## DATA SUPPLIED
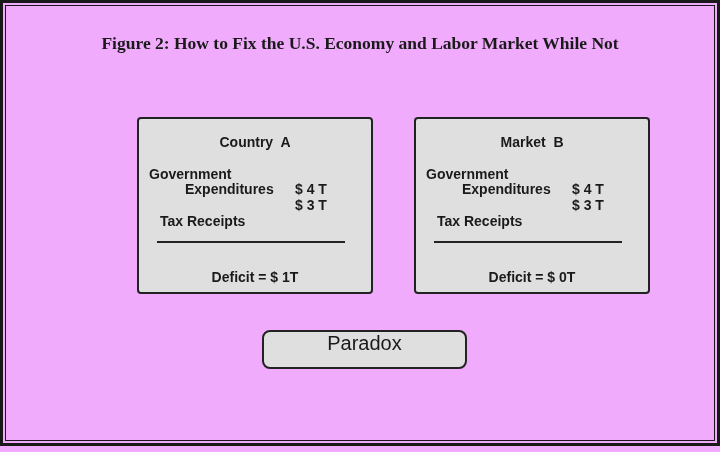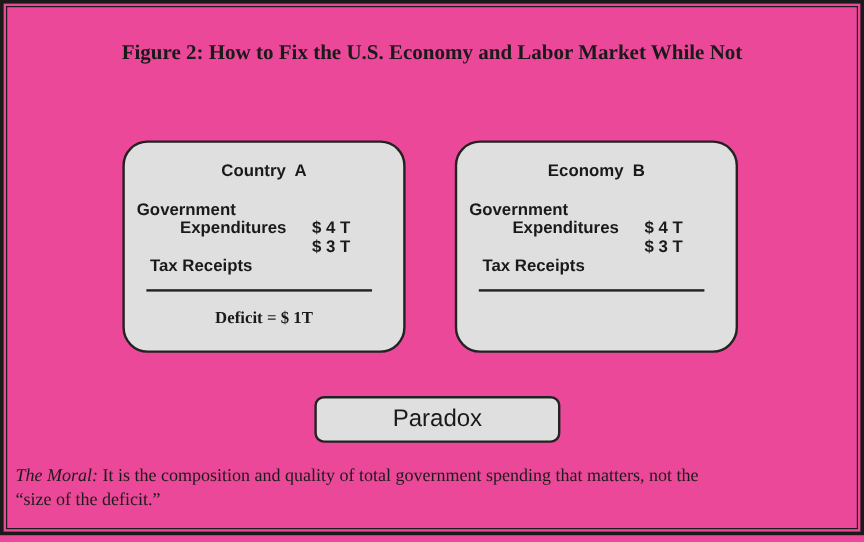"Figure 2: How to Fix" .page { background: #ec4899 -> #f0abfc }
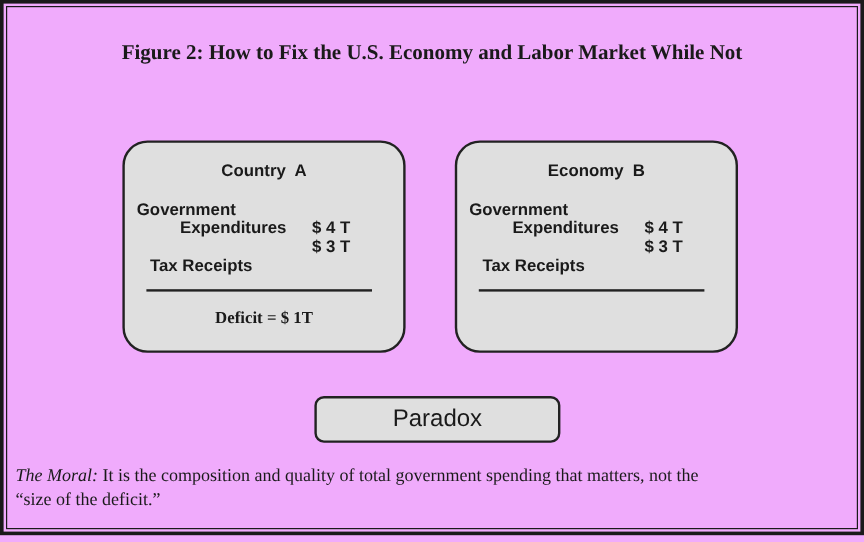"Country A" .country { border-radius: 21px -> 4px; margin-left: none -> 35px }
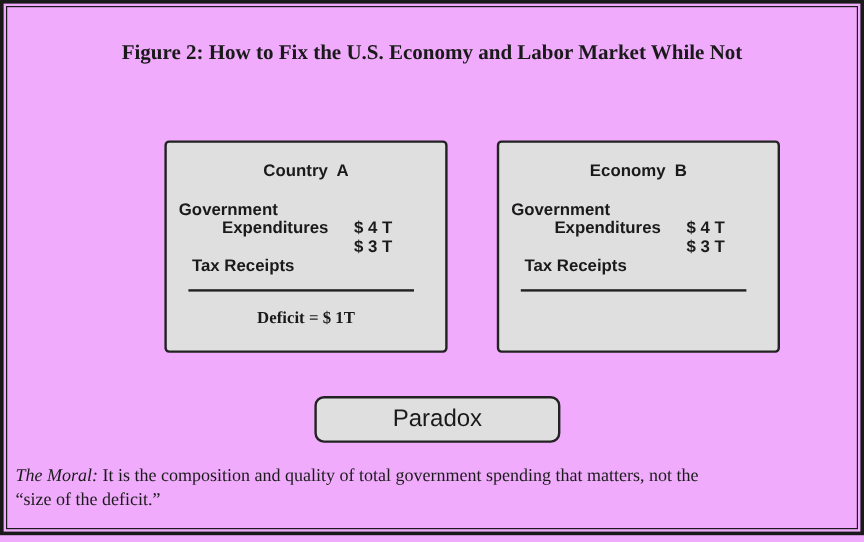"Economy B" div.country-name { text: Economy -> Market }
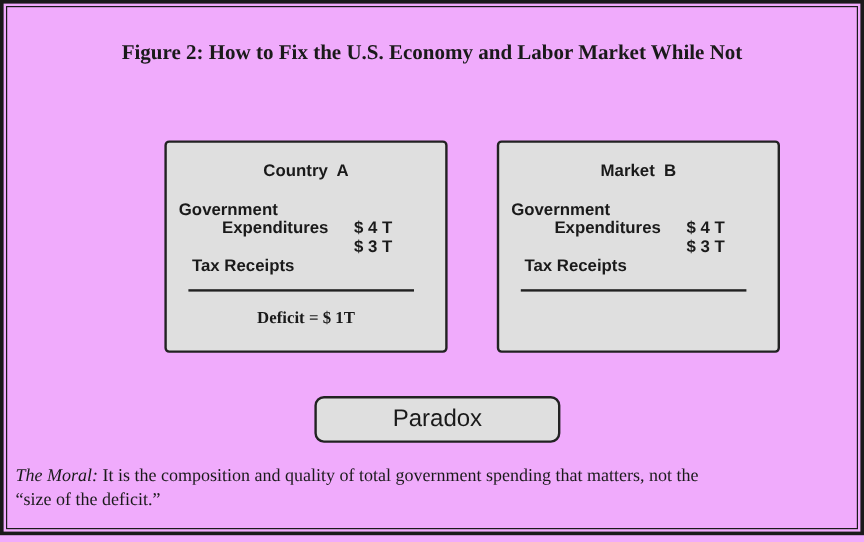"Deficit = $ 1T" .deficit { font-family: Liberation Serif, serif -> none; top: 139px -> 150px }
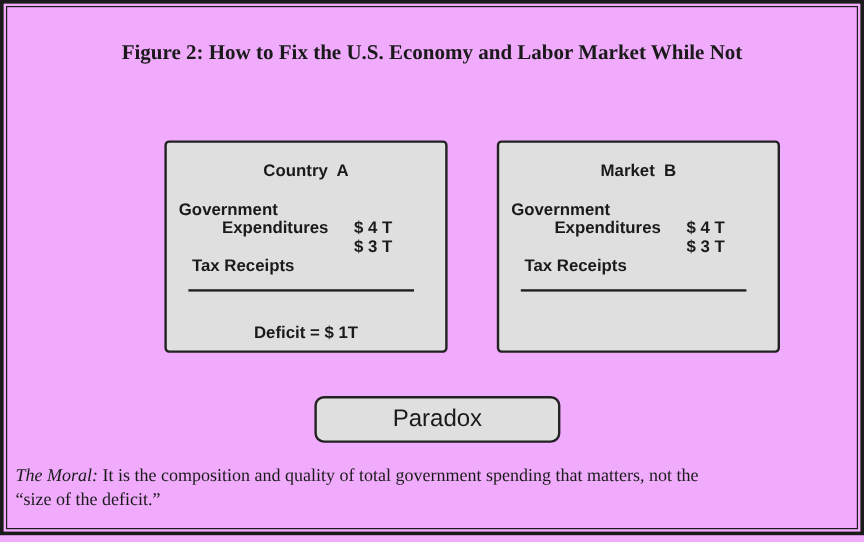"Deficit = $ 0T" div.deficit { html: none -> <div>Deficit = $ 0T</div> }
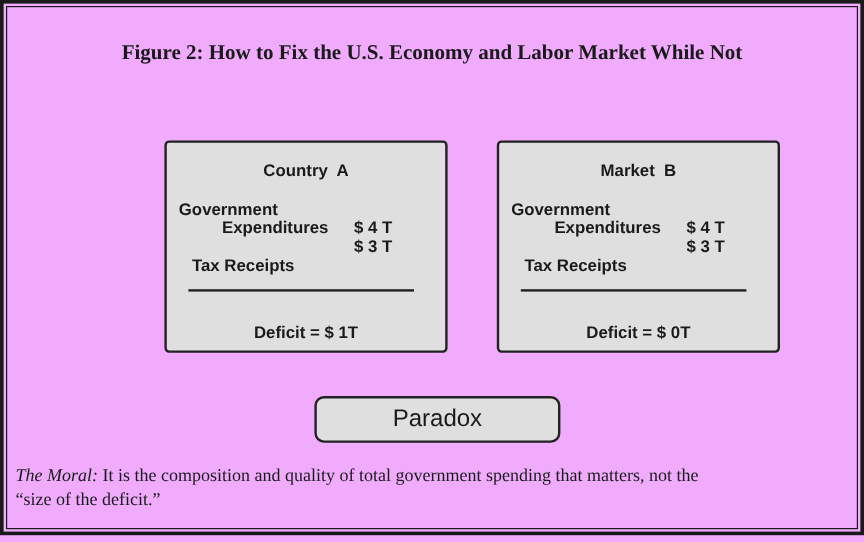"Paradox" .paradox { align-items: center -> flex-start }
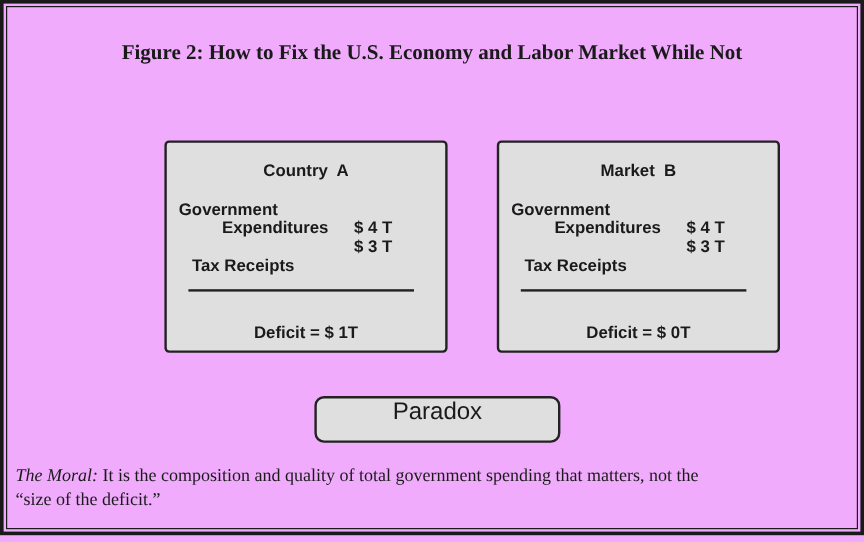"The Moral: It is the" div.moral { html: <div> <span>The Moral:</span><span> It is the composition and quality of total government spending that matters, not the</span><br> <span>“size of the deficit.”</span> </div> -> none }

## TASK ITEM
None of the pictures should be carried over when the data above is transcribed exactly.

## RESPONSE BOX
"Figure 2: How to Fix" .page { background: #ec4899 -> #f0abfc }
"Country A" .country { border-radius: 21px -> 4px; margin-left: none -> 35px }
"Economy B" div.country-name { text: Economy -> Market }
"Deficit = $ 1T" .deficit { font-family: Liberation Serif, serif -> none; top: 139px -> 150px }
"Deficit = $ 0T" div.deficit { html: none -> <div>Deficit = $ 0T</div> }
"Paradox" .paradox { align-items: center -> flex-start }
"The Moral: It is the" div.moral { html: <div> <span>The Moral:</span><span> It is the composition and quality of total government spending that matters, not the</span><br> <span>“size of the deficit.”</span> </div> -> none }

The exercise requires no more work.